Let me make it plain, because people love to argue theory. Picture a pediatrician appointment. The doctor asks basic questions: what the child eats, what sleep looks like, what changed, what helps, and what triggers the crying. The room goes quiet because only one parent actually knows the answers. Not because they are controlling. Not because they want to be everything. Because they have been forced to become the entire system.
Parenting is also legal and practical. Paperwork matters. Being on record matters. Responsibility matters. You cannot duck the legal part and then act shocked when access is limited. You cannot call yourself a provider while refusing financial responsibility. You cannot stay off the books on purpose and then blame the system for the consequences. A parent who is for real does their job whether or not they feel validated, forgiven, or catered to. This is not about control. It is about consistency, because the child is NOT responsible for your emotions.

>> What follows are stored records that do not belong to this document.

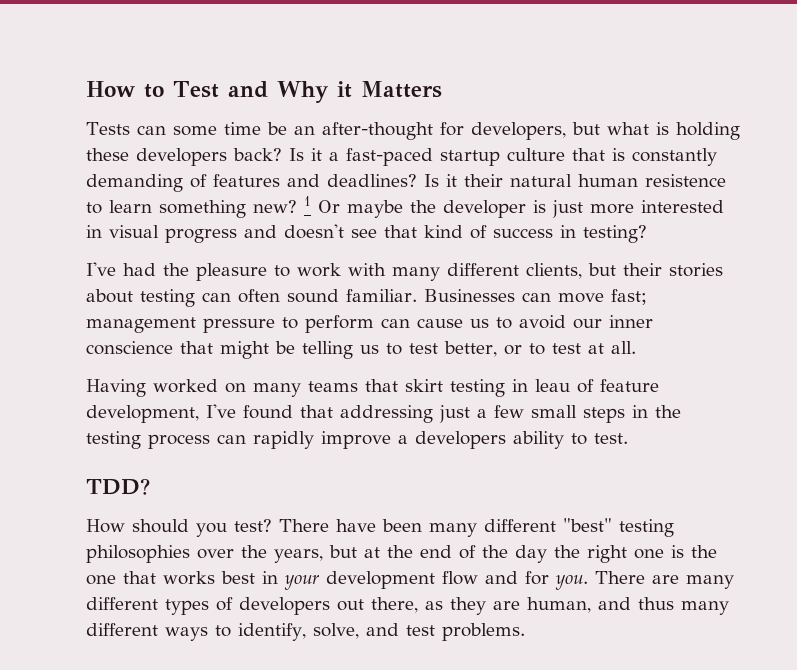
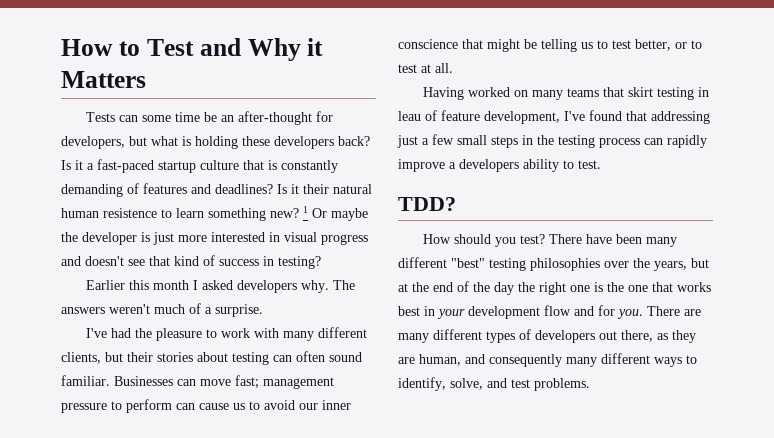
(647, 234) none -> [85,280,355,293] [61,303,263,317] // Earlier this month I asked developers why. The answers weren't much of a surprise.
[638,597,674,610] thus -> [489,354,562,367] consequently

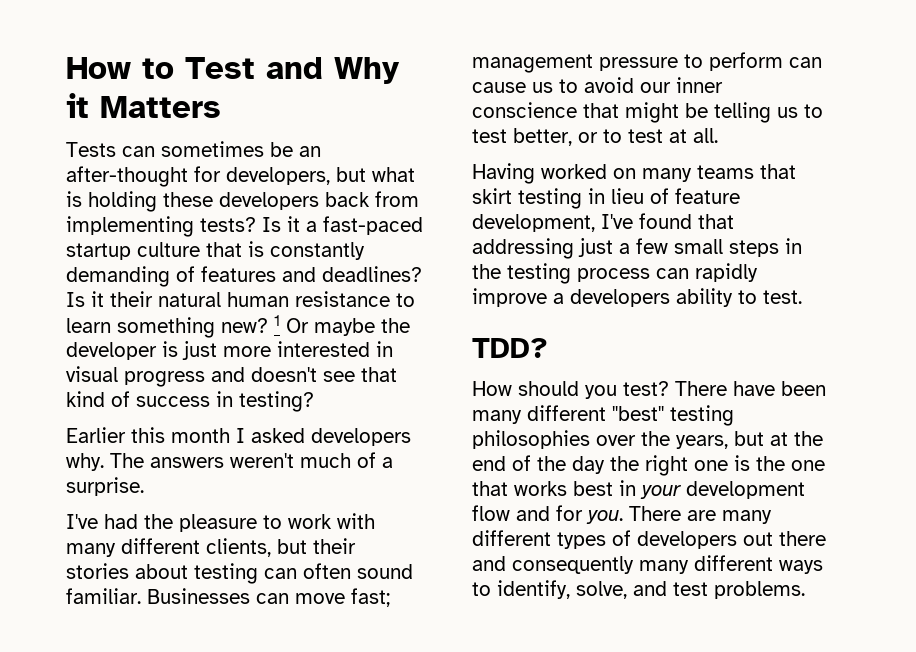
[141,112,200,122] some time -> [161,141,264,157] sometimes
[338,136,370,146] back? -> [325,191,419,207] [66,216,256,237] back from implementing tests?
[103,208,157,218] resistence -> [295,291,390,307] resistance
[398,111,421,121] leau -> [611,188,644,204] lieu
[621,330,696,343] [398,354,461,366] there, as they are human, -> [779,531,826,546] there

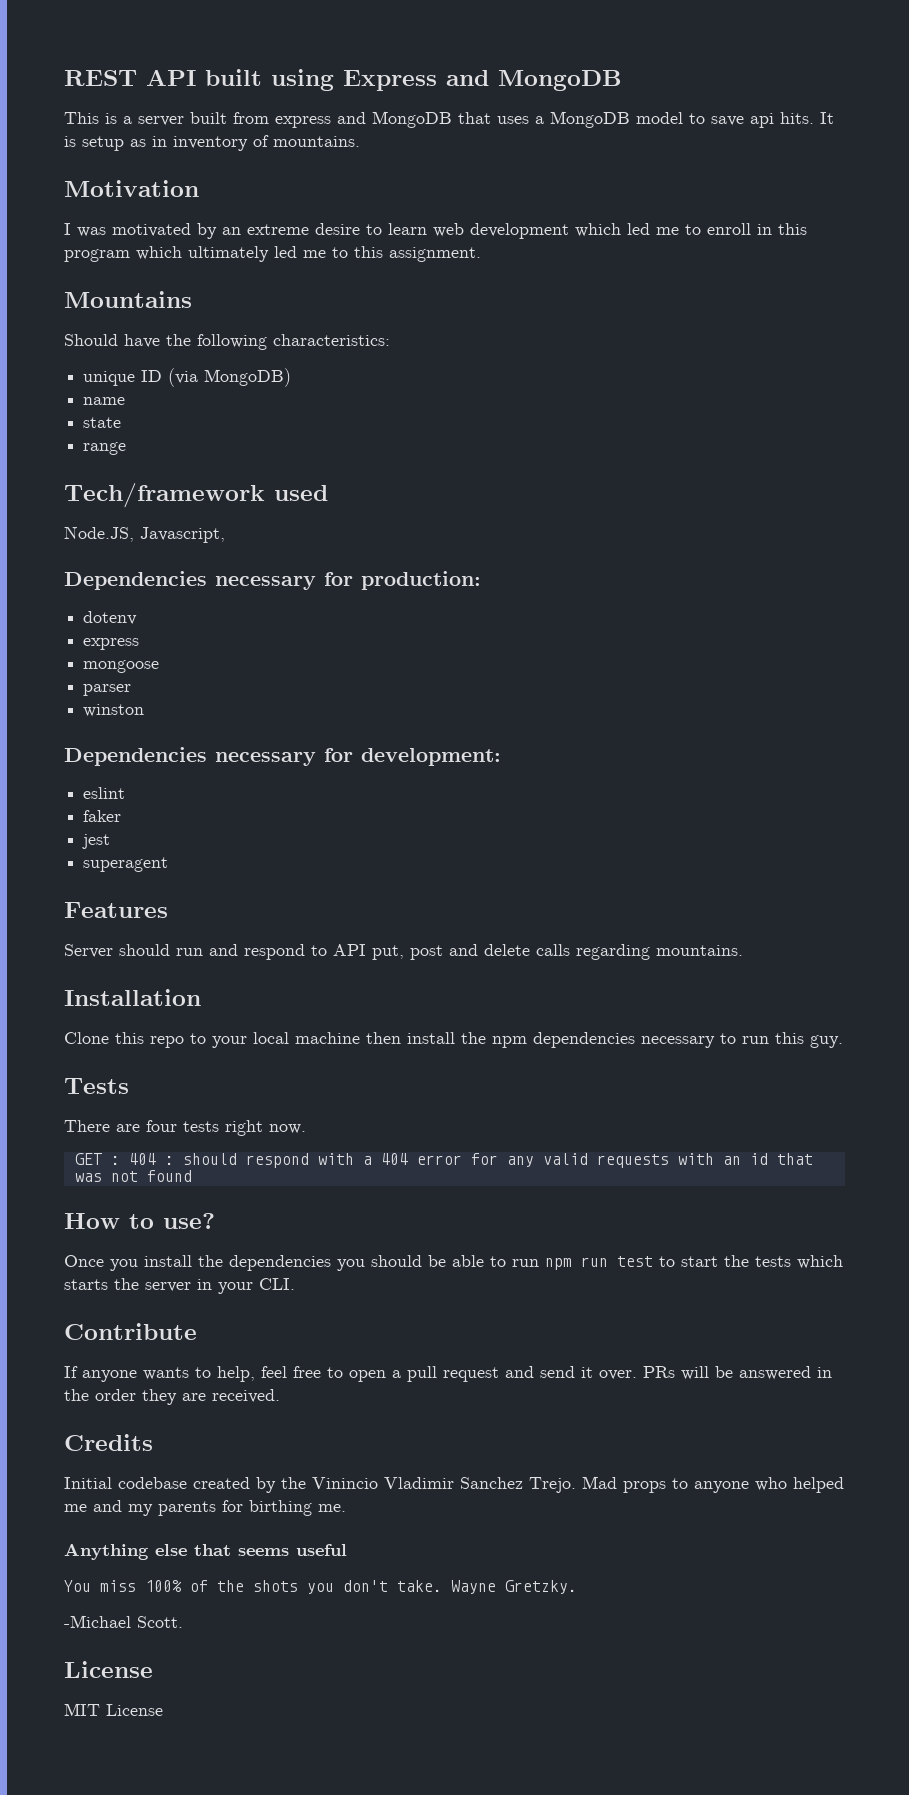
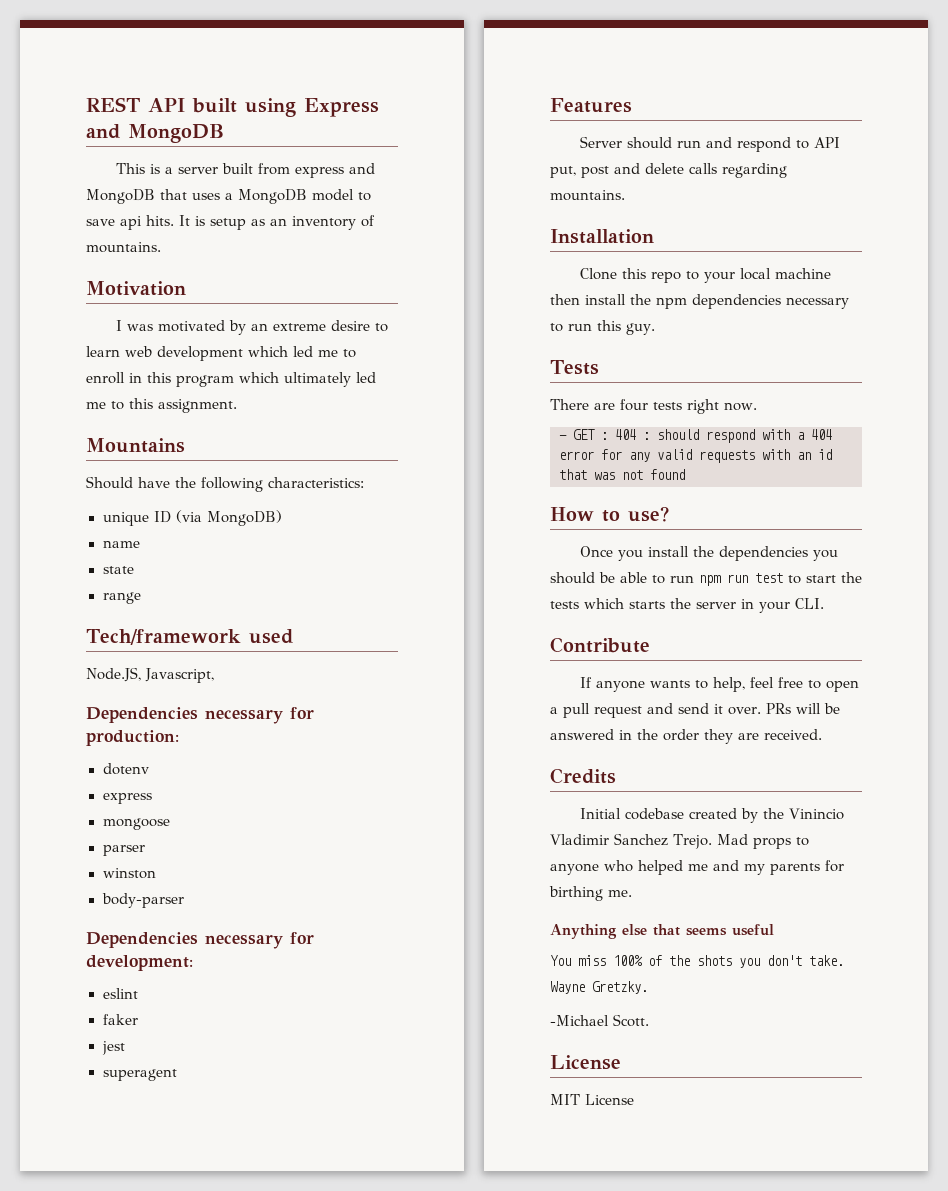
[152,136,167,147] in -> [270,218,287,226] an
(145, 710) none -> [101,893,184,908] // body-parser
(306, 1129) none -> [559,435,567,440] -

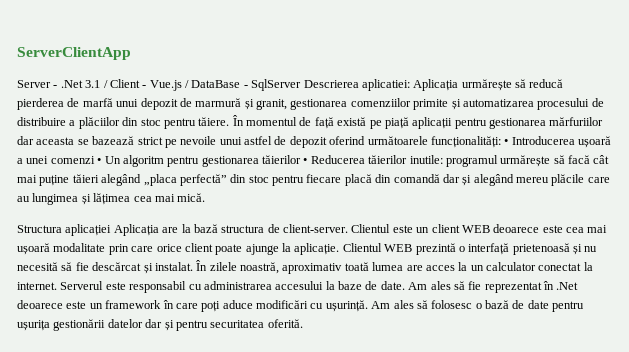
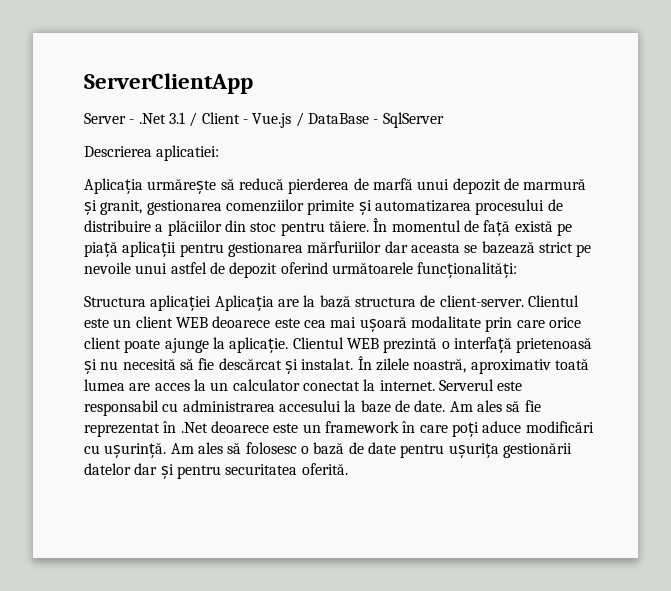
(302, 85) none -> (444, 120) //
(410, 85) none -> (220, 153) //
[504,136,611,148] [17,155,610,167] [17,174,610,186] [17,193,206,205] • Introducerea ușoară a unei comenzi • Un algoritm pentru gestionarea tăierilor • Reducerea tăierilor inutile: programul urmărește să facă cât mai puține tăieri alegând „placa perfectă” din stoc pentru fiecare placă din comandă dar și alegând mereu plăcile care au lungimea și lățimea cea mai mică. -> (518, 270) none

Plain and simple: If you want to be a parent for real, do the boring work. Get consistent. Get legal if you need to. Show up to the appointments. Learn your child. Pay what you owe. Communicate without games. Stop blaming the other parent. Stop acting like being asked to show up is an attack. Be fukkin’ accountable, gotdamn. If you cannot do that yet, be honest and get help, because your child deserves more than your performance.
Performative parenting might look good online, but children do not live on your timeline, your ego, or your excuses. They live in real days, with real needs, and they remember who showed up and who made everything about themselves. If your love only appears when it is convenient, public, or beneficial, then it is not love that a child can stand on. Children do not need a performance. They need a parent who shows up, stays consistent, and stops making them pay for adult immaturity.